Screenshot and code edit data:
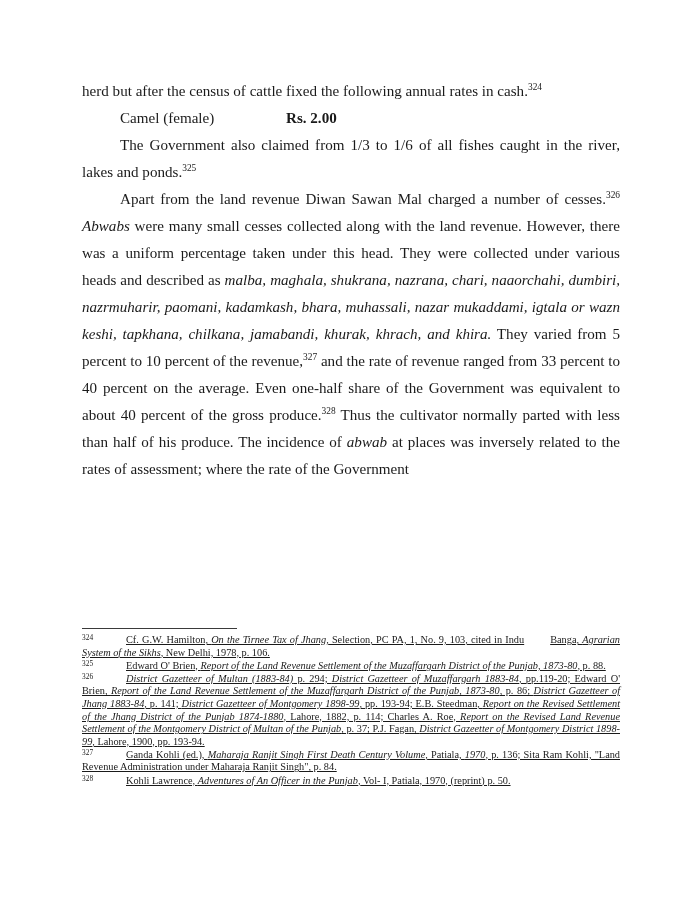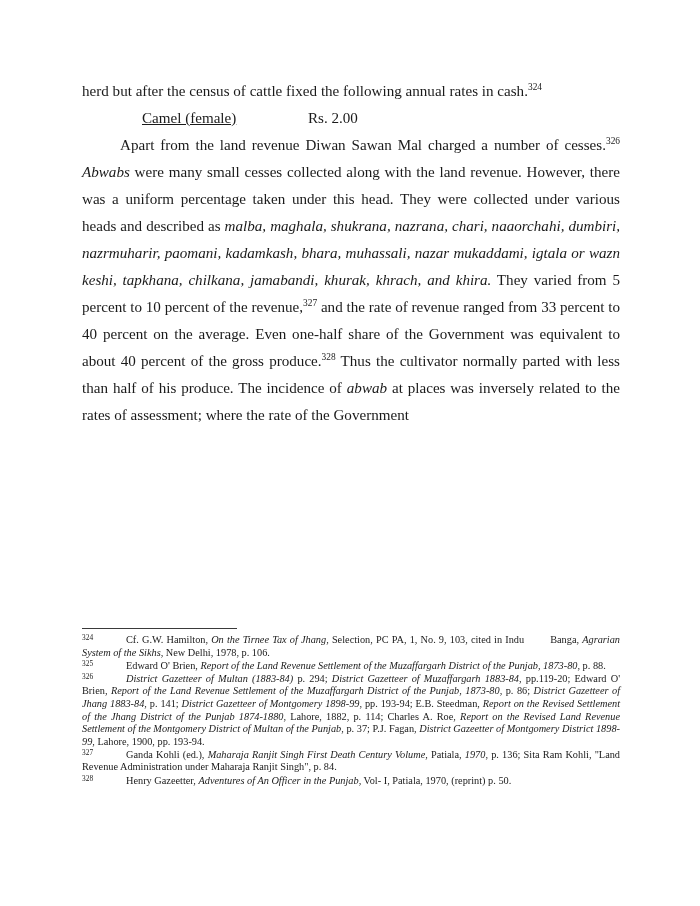--- a/index.html
+++ b/index.html
@@ -57,25 +57,25 @@
   }
   .rate-row {
     display: block;
     font-size: 15.1px;
     line-height: 27px;
     white-space: nowrap;
   }
   .rate-name {
     display: inline-block;
     width: 166px;
-    margin-left: 60px;
-    text-decoration: underline;
+    margin-left: 38px;
   }
   .rate-value {
     display: inline-block;
+    font-weight: bold;
   }
 
   
   .footnotes {
     position: absolute;
     left: 82px;
     top: 628px;
     width: 538px;
   }
   .fn-rule {
@@ -97,36 +97,38 @@
   .fn-num {
     position: absolute;
     left: 0;
     top: -2px;
     font-size: 7.4px;
     width: 22px;
   }
   .fn-body {
     display: block;
     text-indent: 44px;
+    text-decoration: underline;
   }
   .gap { display: inline-block; width: 26px; }
 </style>
 </head>
 <body>
 
 <div class="page">
 
   <div class="content">
 
     <p class="para noindent"><span>herd but after the census of cattle fixed the following annual rates in cash.</span><sup class="fn">324</sup></p>
 
     <div class="rate-list">
       <div class="rate-row"><span class="rate-name">Camel (female)</span><span class="rate-value">Rs. 2.00</span></div>
     </div>
 
+    <p class="para indent"><span>The Government also claimed from 1/3 to 1/6 of all fishes caught in the river, lakes and ponds.</span><sup class="fn">325</sup></p>
 
     <p class="para indent"><span>Apart from the land revenue Diwan Sawan Mal charged a number of cesses.</span><sup class="fn">326</sup><span> </span><i>Abwabs</i><span> were many small cesses collected along with the land revenue. However, there was a uniform percentage taken under this head. They were collected under various heads and described as </span><i>malba, maghala, shukrana, nazrana, chari, naaorchahi, dumbiri, nazrmuharir, paomani, kadamkash, bhara, muhassali, nazar mukaddami, igtala or wazn keshi, tapkhana, chilkana, jamabandi, khurak, khrach, and khira.</i><span> They varied from 5 percent to 10 percent of the revenue,</span><sup class="fn">327</sup><span> and the rate of revenue ranged from 33 percent to 40 percent on the average. Even one-half share of the Government was equivalent to about 40 percent of the gross produce.</span><sup class="fn">328</sup><span> Thus the cultivator normally parted with less than half of his produce. The incidence of </span><i>abwab</i><span> at places was inversely related to the rates of assessment; where the rate of the Government</span></p>
 
   </div>
 
   <div class="footnotes">
     <hr class="fn-rule">
     <div id="fn-container">
         <div class="fn-item">
           <span class="fn-num">324</span>
@@ -139,18 +141,18 @@
         <div class="fn-item">
           <span class="fn-num">326</span>
           <span class="fn-body"><i>District Gazetteer of Multan (1883-84)</i><span> p. 294; </span><i>District Gazetteer of Muzaffargarh 1883-84</i><span>, pp.119-20; Edward O' Brien, </span><i>Report of the Land Revenue Settlement of the Muzaffargarh District of the Punjab, 1873-80</i><span>,  p. 86; </span><i>District Gazetteer of Jhang 1883-84</i><span>, p. 141; </span><i>District Gazetteer of Montgomery 1898-99</i><span>, pp. 193-94; E.B. Steedman, </span><i>Report on the Revised Settlement of the Jhang District of the Punjab 1874-1880</i><span>, Lahore, 1882, p. 114; Charles A. Roe, </span><i>Report on the Revised Land Revenue Settlement of the Montgomery District of Multan of the Punjab</i><span>, p. 37; P.J. Fagan, </span><i>District Gazeetter of Montgomery District 1898-99</i><span>, Lahore, 1900, pp. 193-94.</span></span>
         </div>
         <div class="fn-item">
           <span class="fn-num">327</span>
           <span class="fn-body"><span>Ganda Kohli (ed.), </span><i>Maharaja Ranjit Singh First Death Century Volume,</i><span> Patiala, </span><i>1970</i><span>, p. 136; Sita Ram Kohli, "Land Revenue Administration under Maharaja Ranjit Singh", p. 84.</span></span>
         </div>
         <div class="fn-item">
           <span class="fn-num">328</span>
-          <span class="fn-body"><span>Henry Gazeetter,  </span><i>Adventures of An Officer in the Punjab,</i><span> Vol- I, Patiala, 1970, (reprint) p. 50.</span></span>
+          <span class="fn-body"><span>Kohli Lawrence,  </span><i>Adventures of An Officer in the Punjab,</i><span> Vol- I, Patiala, 1970, (reprint) p. 50.</span></span>
         </div>
       </div>
   </div>
 
 </div>
 
 </body></html>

## ABOUT THIS EXERCISE
The entries are to be written out again exactly, though without any images.

## COMPLETED TASK
--- a/index.html
+++ b/index.html
@@ -57,25 +57,25 @@
   }
   .rate-row {
     display: block;
     font-size: 15.1px;
     line-height: 27px;
     white-space: nowrap;
   }
   .rate-name {
     display: inline-block;
     width: 166px;
-    margin-left: 60px;
-    text-decoration: underline;
+    margin-left: 38px;
   }
   .rate-value {
     display: inline-block;
+    font-weight: bold;
   }
 
   
   .footnotes {
     position: absolute;
     left: 82px;
     top: 628px;
     width: 538px;
   }
   .fn-rule {
@@ -97,36 +97,38 @@
   .fn-num {
     position: absolute;
     left: 0;
     top: -2px;
     font-size: 7.4px;
     width: 22px;
   }
   .fn-body {
     display: block;
     text-indent: 44px;
+    text-decoration: underline;
   }
   .gap { display: inline-block; width: 26px; }
 </style>
 </head>
 <body>
 
 <div class="page">
 
   <div class="content">
 
     <p class="para noindent"><span>herd but after the census of cattle fixed the following annual rates in cash.</span><sup class="fn">324</sup></p>
 
     <div class="rate-list">
       <div class="rate-row"><span class="rate-name">Camel (female)</span><span class="rate-value">Rs. 2.00</span></div>
     </div>
 
+    <p class="para indent"><span>The Government also claimed from 1/3 to 1/6 of all fishes caught in the river, lakes and ponds.</span><sup class="fn">325</sup></p>
 
     <p class="para indent"><span>Apart from the land revenue Diwan Sawan Mal charged a number of cesses.</span><sup class="fn">326</sup><span> </span><i>Abwabs</i><span> were many small cesses collected along with the land revenue. However, there was a uniform percentage taken under this head. They were collected under various heads and described as </span><i>malba, maghala, shukrana, nazrana, chari, naaorchahi, dumbiri, nazrmuharir, paomani, kadamkash, bhara, muhassali, nazar mukaddami, igtala or wazn keshi, tapkhana, chilkana, jamabandi, khurak, khrach, and khira.</i><span> They varied from 5 percent to 10 percent of the revenue,</span><sup class="fn">327</sup><span> and the rate of revenue ranged from 33 percent to 40 percent on the average. Even one-half share of the Government was equivalent to about 40 percent of the gross produce.</span><sup class="fn">328</sup><span> Thus the cultivator normally parted with less than half of his produce. The incidence of </span><i>abwab</i><span> at places was inversely related to the rates of assessment; where the rate of the Government</span></p>
 
   </div>
 
   <div class="footnotes">
     <hr class="fn-rule">
     <div id="fn-container">
         <div class="fn-item">
           <span class="fn-num">324</span>
@@ -139,18 +141,18 @@
         <div class="fn-item">
           <span class="fn-num">326</span>
           <span class="fn-body"><i>District Gazetteer of Multan (1883-84)</i><span> p. 294; </span><i>District Gazetteer of Muzaffargarh 1883-84</i><span>, pp.119-20; Edward O' Brien, </span><i>Report of the Land Revenue Settlement of the Muzaffargarh District of the Punjab, 1873-80</i><span>,  p. 86; </span><i>District Gazetteer of Jhang 1883-84</i><span>, p. 141; </span><i>District Gazetteer of Montgomery 1898-99</i><span>, pp. 193-94; E.B. Steedman, </span><i>Report on the Revised Settlement of the Jhang District of the Punjab 1874-1880</i><span>, Lahore, 1882, p. 114; Charles A. Roe, </span><i>Report on the Revised Land Revenue Settlement of the Montgomery District of Multan of the Punjab</i><span>, p. 37; P.J. Fagan, </span><i>District Gazeetter of Montgomery District 1898-99</i><span>, Lahore, 1900, pp. 193-94.</span></span>
         </div>
         <div class="fn-item">
           <span class="fn-num">327</span>
           <span class="fn-body"><span>Ganda Kohli (ed.), </span><i>Maharaja Ranjit Singh First Death Century Volume,</i><span> Patiala, </span><i>1970</i><span>, p. 136; Sita Ram Kohli, "Land Revenue Administration under Maharaja Ranjit Singh", p. 84.</span></span>
         </div>
         <div class="fn-item">
           <span class="fn-num">328</span>
-          <span class="fn-body"><span>Henry Gazeetter,  </span><i>Adventures of An Officer in the Punjab,</i><span> Vol- I, Patiala, 1970, (reprint) p. 50.</span></span>
+          <span class="fn-body"><span>Kohli Lawrence,  </span><i>Adventures of An Officer in the Punjab,</i><span> Vol- I, Patiala, 1970, (reprint) p. 50.</span></span>
         </div>
       </div>
   </div>
 
 </div>
 
 </body></html>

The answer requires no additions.